Murray has been unimpressed with Apple’s process for responding to allegations of copyright infringement, describing it as “appalling” and Apple’s approach as “arrogance”.

Apple initially ignored Jigsaw’s email, he says, taking eight days to forward it to the developer. Chopper Soundboard was eventually taken offline not by Apple but by the developer’s father. It was almost two months after that before Apple responded to Jigsaw’s legal demands.

“We can get an infringing piece of footage taken off YouTube very, very quickly, within an afternoon really,” Murray said, “whereas Apple are taking, you know, forty times longer than that.”

Apple’s requires all iPhone and iPad developers to warrant that their apps contain no copyright-infringing material. This case will therefore centre on the legal question of whether it is reasonable for Apple to simply accept the developer’s word on that.

“Does Apple have to take that further step of saying, ‘No, no really it doesn’t look kosher. Show us some evidence that you have actual permission’?” asked Kay Lam-Beattie, principal of IdeaLaw, who specialise in IT industry intellectual property law.

Lam-Beattie expects Apple to fight this to the very end. “For them, there’s a lot at stake,” she said. “They have to fight it, because if they lose it they have to go back and audit every iPhone app, everything that they’re uploading, everything that they’re distributing through all the channels.”

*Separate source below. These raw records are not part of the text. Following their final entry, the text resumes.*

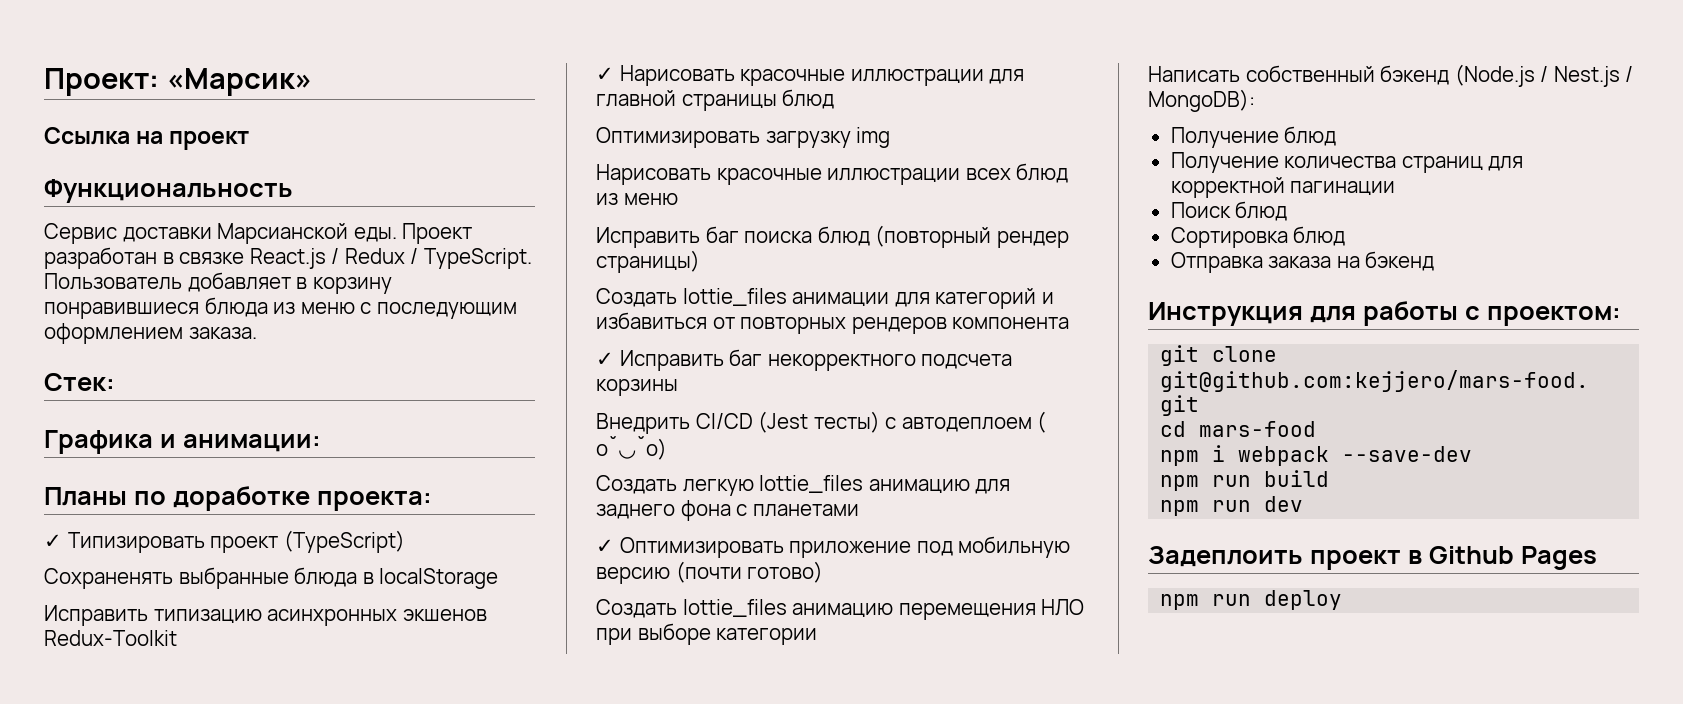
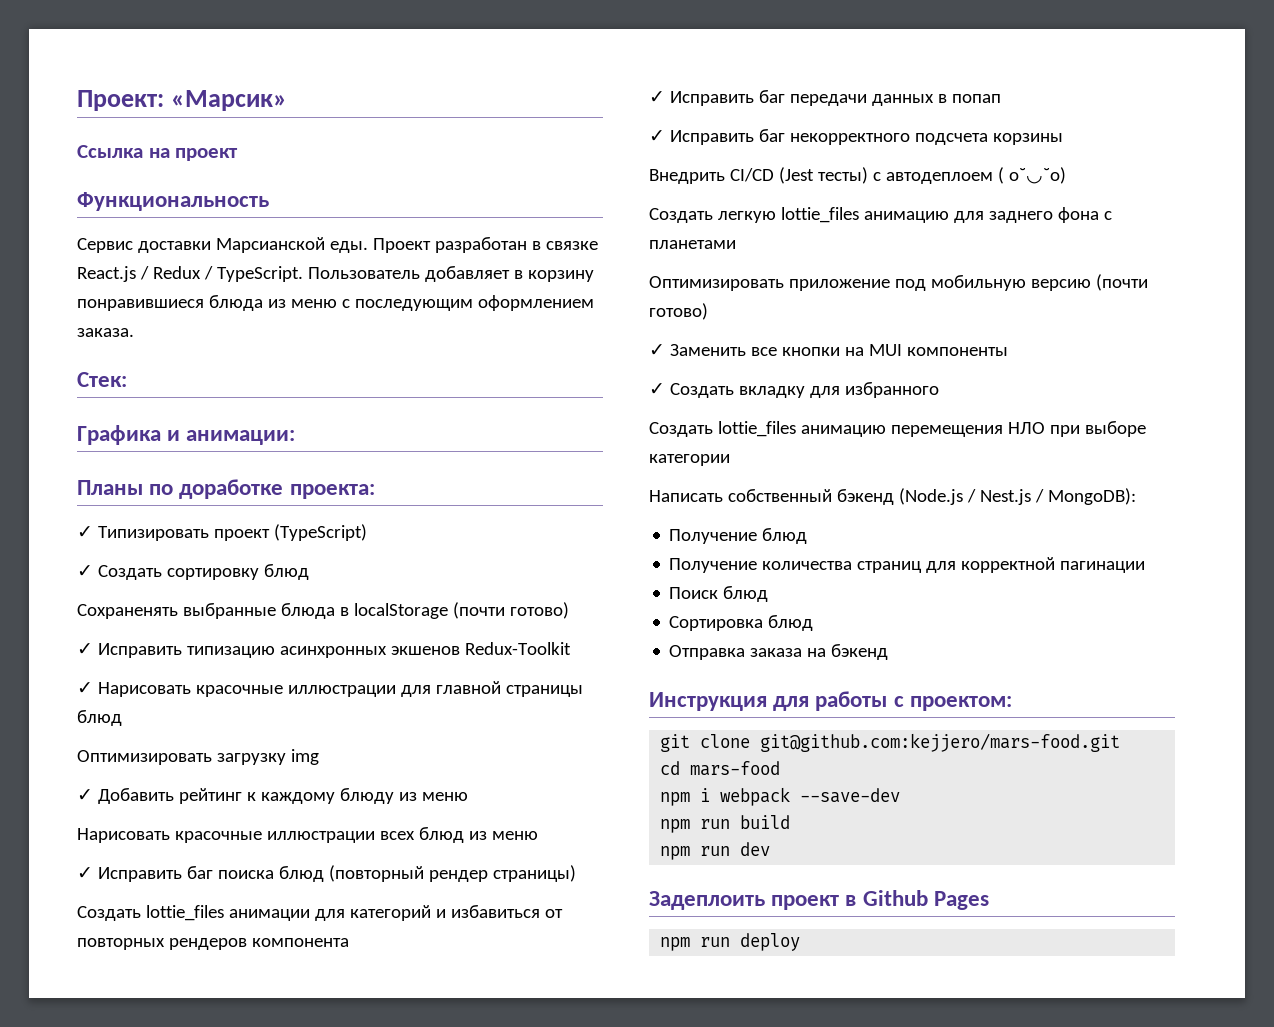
(405, 541) none -> [77,564,309,580] // ✓ Создать сортировку блюд
(499, 578) // -> [452,602,569,619] [77,643,93,655] (почти готово) // ✓
(891, 137) none -> [77,788,468,804] // ✓ Добавить рейтинг к каждому блюду из меню
(678, 199) none -> [77,867,93,879] ✓
(1070, 323) none -> [649,90,1001,106] // ✓ Исправить баг передачи данных в попап
[596,539,614,553] ✓ -> (736, 244) none
(824, 572) none -> [649,344,1008,356] [649,382,939,398] // ✓ Заменить все кнопки на MUI компоненты // ✓ Создать вкладку для избранного

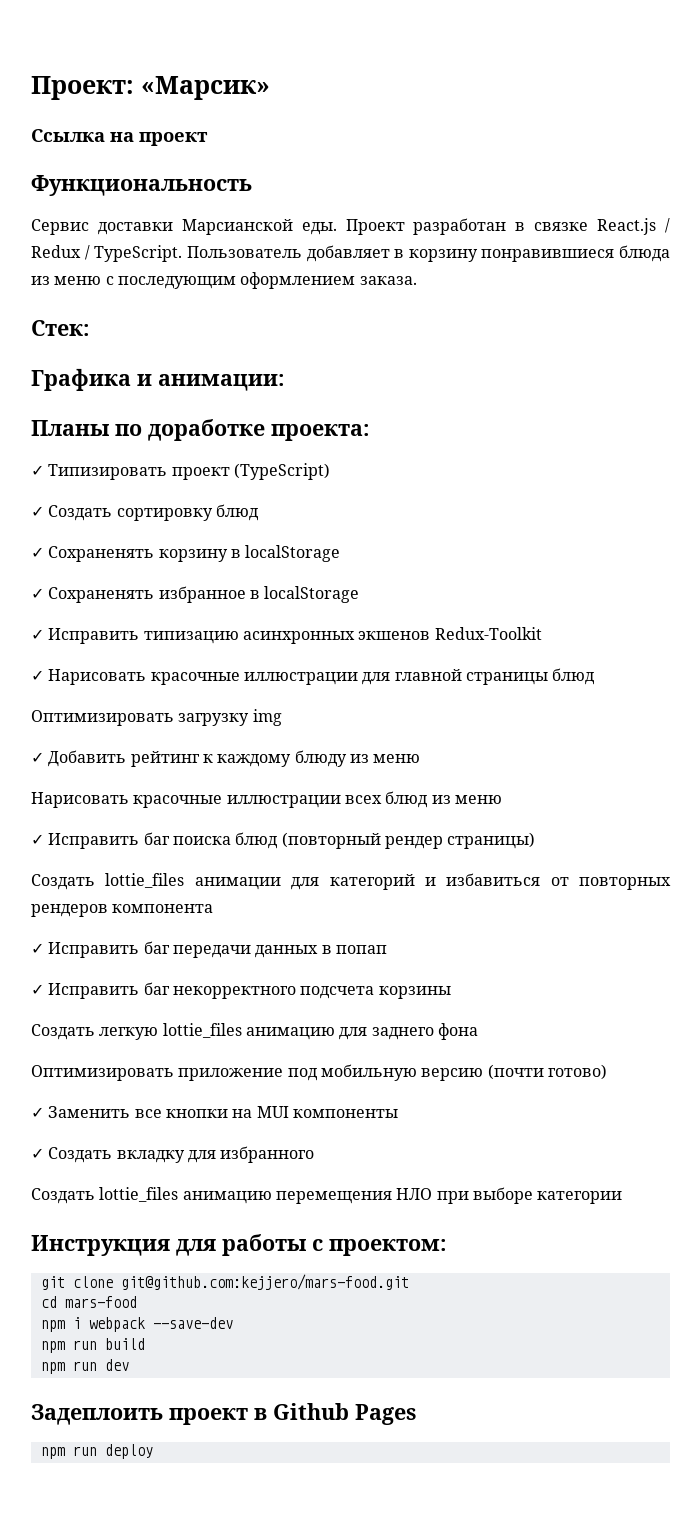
[77,602,569,619] Сохраненять выбранные блюда в localStorage (почти готово) -> [31,545,341,562] [31,586,360,603] ✓ Сохраненять корзину в localStorage // ✓ Сохраненять избранное в localStorage
[649,167,1066,184] // Внедрить CI/CD (Jest тесты) с автодеплоем ( o˘◡˘o) -> (451, 992) none
[1103,211,1112,220] [649,240,736,249] с планетами -> (478, 1031) none
[649,488,1136,505] [669,528,808,544] [669,557,1146,573] [669,586,769,602] [669,615,814,631] [669,644,889,660] // Написать собственный бэкенд (Node.js / Nest.js / MongoDB): // Получение блюд // Получение количества страниц для корректной пагинации // Поиск блюд // Сортировка блюд // Отправка заказа на бэкенд -> (623, 1197) none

The Federal Court had ordered the parties into mediation, but a month of negotiations achieved nothing. “They don’t see the damage, and aren’t prepared to settle it,” Murray said. “There’s no meeting of minds at all on how the whole dispute should be resolved.”

Murray says Apple’s lawyers even claimed that the app store was run as a public service on a non-profit basis, a statement that would seem to be at odds with Apple’s recent announcement that they’d paid out $2 billion to developers.

“Based on the 30% commission that they take, they’ve made $860 million profit out of apps,” he said.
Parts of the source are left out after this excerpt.